Garimpo e história

Por André Danemberg

Colunista | Arquiteto e pesquisador do mobiliário europeu, integra a terceira geração de antiquários da família e atua no Arnaldo Danemberg Collection

Os móveis contam histórias e representam épocas de diversas formas, por meio de símbolos – de caráter fitomorfo, zoomorfo, antropomorfo e outras representações – sendo estes representados na da madeira esculpida, nos bronzes e marchetarias diversas.

Nos estilos Barroco e Rococó, o tema floral é muito presente. No estilo Neoclássico, o barrete da liberdade (uma espécie de chapéu típico usado pelos revolucionários franceses) pode ser encontrado em cadeiras da época da revolução e a esfinge egípcia no mobiliário do Império Napoleônico. Nesse contexto, a flor-de-lis aparece como um símbolo muito ligado à monarquia francesa.

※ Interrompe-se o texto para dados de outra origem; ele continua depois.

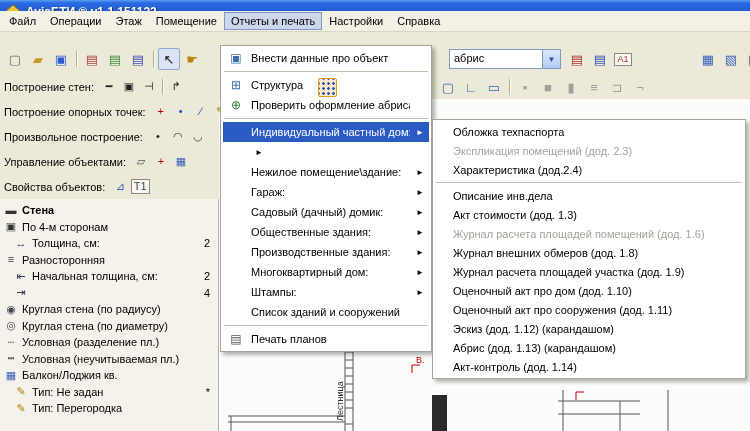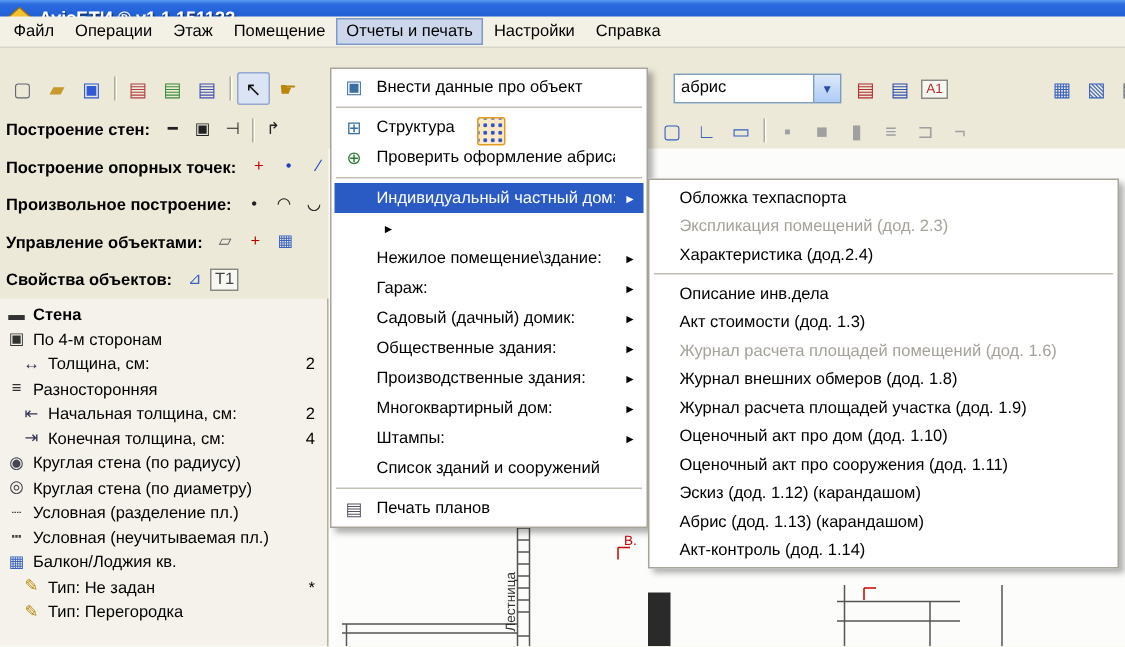--- a/index.html
+++ b/index.html
@@ -33,21 +33,21 @@
     display:inline-flex;align-items:center;justify-content:center;
     width:20px;height:20px;border:1px solid transparent;border-radius:2px;cursor:default;
   }
   .tbtn .glyph{font-size:13px;line-height:1;}
   .tbtn.pressed{border-color:#94a7cc;background:#dbe4f4;}
   .tbtn.boxed .glyph{border:1px solid #8a8a82;background:#f8f8f2;font-size:9px;padding:1px 2px;}
   .tsep{display:inline-block;width:1px;height:16px;background:#b0ac9c;margin:0 3px;box-shadow:1px 0 0 #fdfcf7;}
   
   .prow{position:absolute;left:0;width:219px;height:25px;display:flex;align-items:center;
         padding-left:4px;box-sizing:border-box;z-index:2;}
-  .plabel{margin-right:5px;white-space:nowrap;font-weight:bold;}
+  .plabel{margin-right:5px;white-space:nowrap;}
   .picons{display:inline-flex;align-items:center;gap:0;}
   .picons .tbtn{width:18px;height:18px;}
   .picons .tbtn .glyph{font-size:11px;}
   
   .combo{position:absolute;left:449px;top:49px;width:112px;height:20px;z-index:2;
          display:flex;background:#fff;border:1px solid #7f9db9;box-sizing:border-box;}
   .combo-text{flex:1;padding:2px 4px;white-space:nowrap;overflow:hidden;}
   .combo-btn{width:17px;display:flex;align-items:center;justify-content:center;
              background:linear-gradient(180deg,#dce9fb,#aecbf5);border-left:1px solid #7f9db9;
              color:#2b4fa0;font-size:8px;}
@@ -342,21 +342,20 @@
         <span class="tlabel">Разносторонняя</span>
         <span class="tvalue"></span>
       </div>
       <div class="trow" style="padding-left: 10px;">
         <span class="ticon" style="color: rgb(51, 51, 85);">⇤</span>
         <span class="tlabel">Начальная толщина, см:</span>
         <span class="tvalue">2</span>
       </div>
       <div class="trow" style="padding-left: 10px;">
         <span class="ticon" style="color: rgb(51, 51, 85);">⇥</span>
-        <span class="tlabel">Конечная толщина, см:</span>
         <span class="tvalue">4</span>
       </div>
       <div class="trow">
         <span class="ticon" style="color: rgb(68, 68, 85);">◉</span>
         <span class="tlabel">Круглая стена (по радиусу)</span>
         <span class="tvalue"></span>
       </div>
       <div class="trow">
         <span class="ticon" style="color: rgb(68, 68, 85);">◎</span>
         <span class="tlabel">Круглая стена (по диаметру)</span>

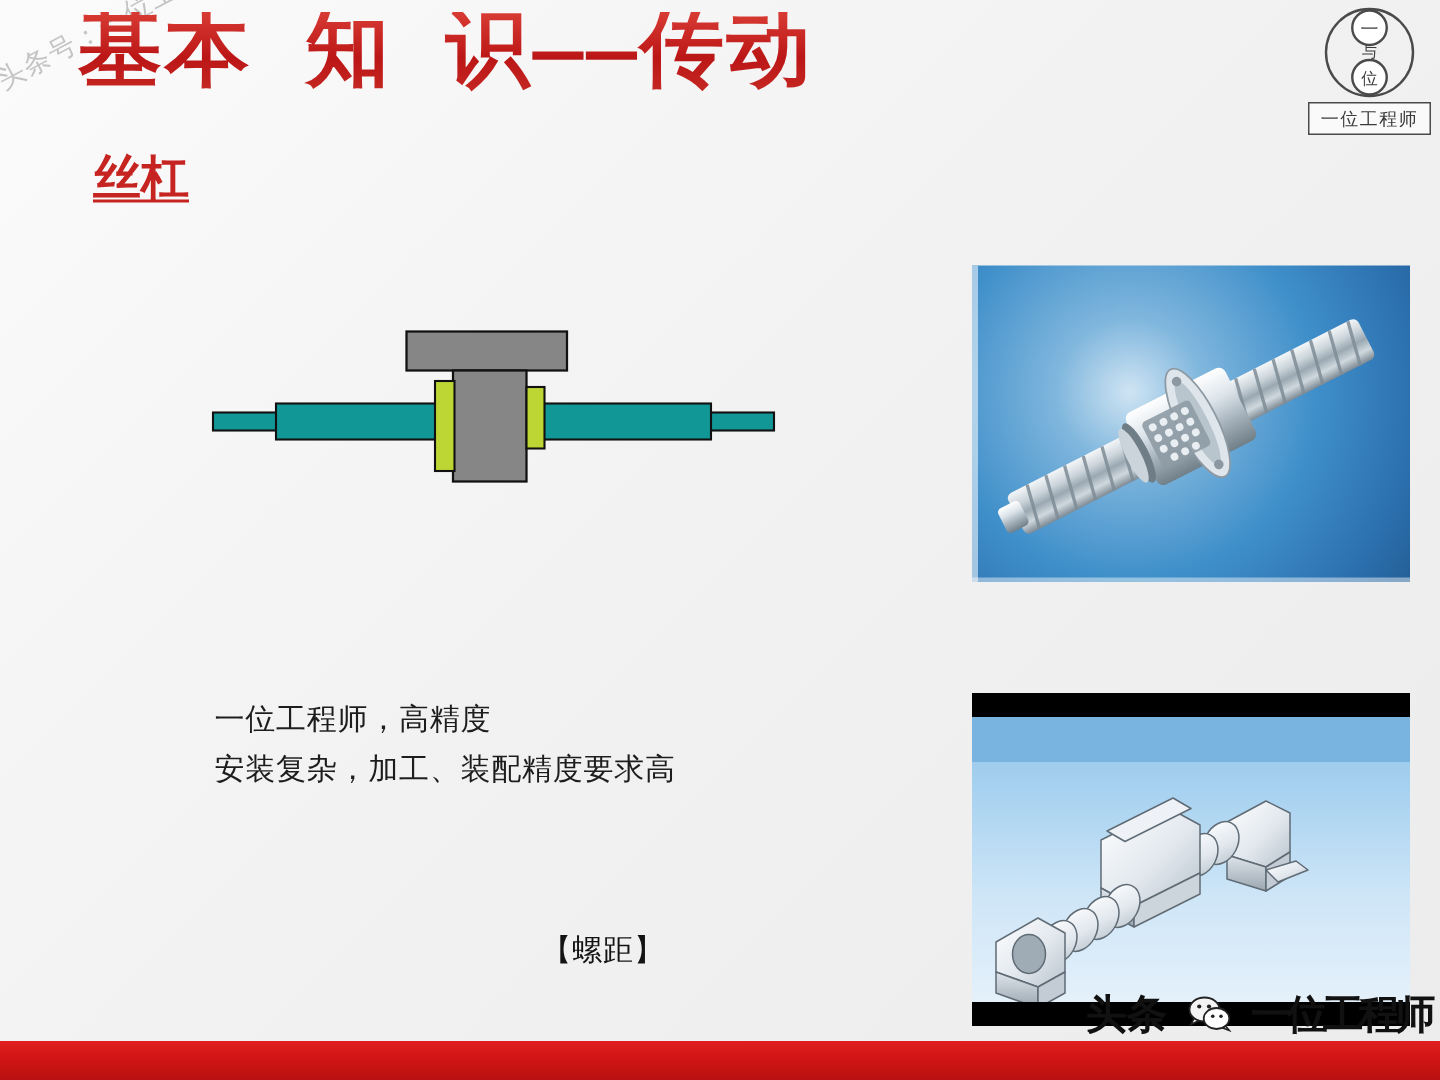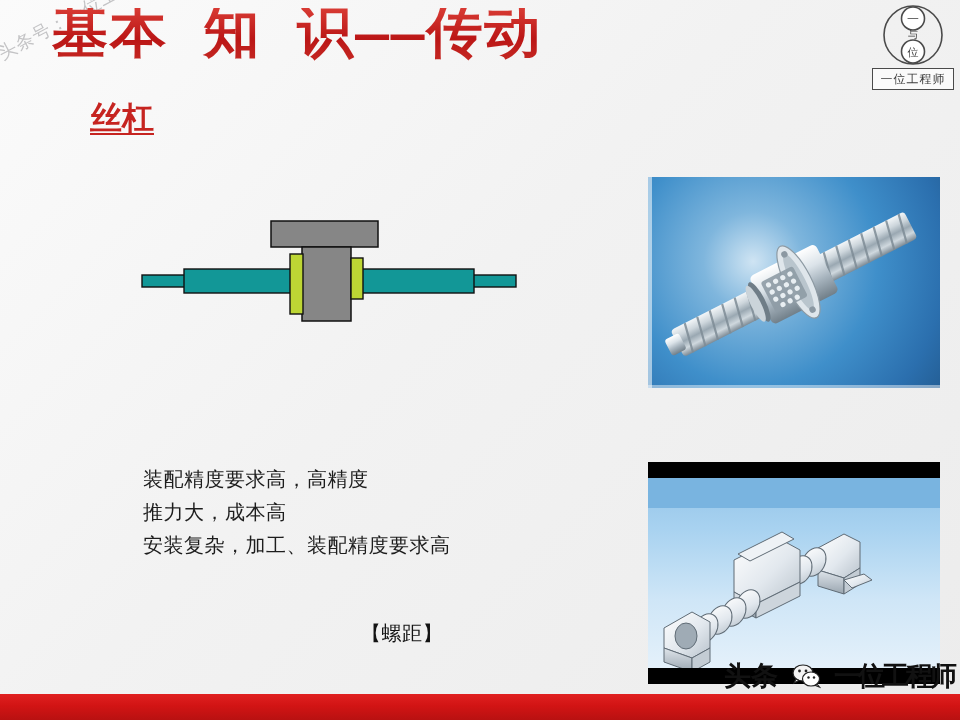--- a/index.html
+++ b/index.html
@@ -36,21 +36,20 @@
     font-family:Liberation Mono, monospace;
   }
   .subtitle{
     position:absolute;left:62px;top:98px;
     font-size:32px;line-height:40px;font-weight:bold;
     color:#c62420;
     text-decoration:underline;text-underline-offset:4px;
     text-decoration-thickness:2px;
     white-space:nowrap;
     font-family:"DejaVu Sans","Liberation Sans",sans-serif;
-    margin-left:28px;
   }
 
   
   .logo{position:absolute;left:872px;top:4px;width:82px;height:92px;}
   .logo svg{display:block;}
   .logo-box{
     position:absolute;left:0;top:64px;width:82px;height:22px;
     border:1.5px solid #4a4a4a;box-sizing:border-box;
     display:flex;align-items:center;justify-content:center;
     font-size:12px;color:#3b3b3b;letter-spacing:1px;
@@ -147,22 +146,21 @@
       <rect x="131" y="3" width="107" height="26" fill="#868686" stroke="#111" stroke-width="1.5"></rect>
 
       <rect x="162" y="29" width="49" height="74" fill="#868686" stroke="#111" stroke-width="1.5"></rect>
 
       <rect x="150" y="36" width="13" height="60" fill="#bdd634" stroke="#111" stroke-width="1.4"></rect>
       <rect x="211" y="40" width="12" height="41" fill="#bdd634" stroke="#111" stroke-width="1.4"></rect>
     </svg>
   </div>
 
   <div class="body-text">
-    <div>装配精度要求高，高精度</div>
-    <div>推力大，成本高</div>
+    <div>一位工程师，高精度</div>
     <div>安装复杂，加工、装配精度要求高</div>
   </div>
 
   <div class="bracket-text">
     <div>【螺距】</div>
   </div>
 
   <div class="photo1">
     <svg width="292" height="211" viewBox="0 0 292 211">
       <defs>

O símbolo da esfinge egípcia representado no mobiliário do Império Napoleônico — Foto: Arnaldo Danemberg Collection / Divulgação
O símbolo da esfinge egípcia representado no mobiliário do Império Napoleônico — Foto: Arnaldo Danemberg Collection / Divulgação

Presente desde os tempos medievais, a flor-de-lis teve um papel importante na história da França, sobretudo durante os séculos 18 e 19.

Sempre associada à monarquia e ao poder real, tal símbolo adornava diversos tipos de móveis, como cadeiras, bancos, tronos, arcas, baús, entre outros, além de estandartes e brasões dos reis franceses, representando sua autoridade divina e conexão com a fé cristã.

A cadeira é feita inteiramente de madeira e apresenta um detalhe vazado em forma de flor-de-lis em seu espaldar — Foto: Arnaldo Danemberg Collection / Divulgação
A cadeira é feita inteiramente de madeira e apresenta um detalhe vazado em forma de flor-de-lis em seu espaldar — Foto: Arnaldo Danemberg Collection / Divulgação

Foi durante o reinado de Luís XIV que a flor-de-lis alcançou seu apogeu como ícone da realeza, inclusive tendo a contração da palavra “lis” muito associada ao nome Luís, ou seja, “flor de Luís”.

Além de estar presente nas decorações palacianas e nos uniformes militares, visando demonstrar a força da realeza, a flor-de-lis era o grande símbolo da bandeira da França, tendo a sua primeira aparição no ano de 832, quando o rei Carlos II quis homenagear o também rei Clóvis (primeiro rei dos franceses, que reinou entre os anos 481 e 511).

Uma das lendas mais famosas diz que a escolha desse símbolo se deu pela sua semelhança aos raios solares, ou seja, a luz divina, representando assim a relação entre a realeza e a religião.

Bandeira do reino da França, onde a flor-de-lis foi supostamente escolhida por representar a luz divina, ou seja, a relação entre a monarquia e a religião — Foto: Wikipedia / Creative Commons
Bandeira do reino da França, onde a flor-de-lis foi supostamente escolhida por representar a luz divina, ou seja, a relação entre a monarquia e a religião — Foto: Wikipedia / Creative Commons

No entanto, com a Revolução Francesa no final do século 18 e o subsequente declínio da monarquia absolutista, a flor-de-lis perdeu sua proeminência como símbolo oficial do estado dando lugar a bandeira tricolor, que representava os valores republicanos através das cores azul, branco e vermelho a partir de 1793.

A bandeira da França representa os valores republicanos da nação por meio das cores azul, branco e vermelho — Foto: PxHere / Creative Commons
A bandeira da França representa os valores republicanos da nação por meio das cores azul, branco e vermelho — Foto: PxHere / Creative Commons

Sobre essa bandeira, o escritor francês Alphonse de Lamartine ressaltou que “a bandeira tricolor deu a volta ao mundo com o nome, a glória e a liberdade da pátria”. Eram esses os pensamentos republicanos e revolucionários da época.

Apesar da queda do absolutismo, a flor-de-lis continuou a ser reverenciada por muitos como um símbolo de tradição e história, mantendo sua presença na cultura francesa até os dias atuais.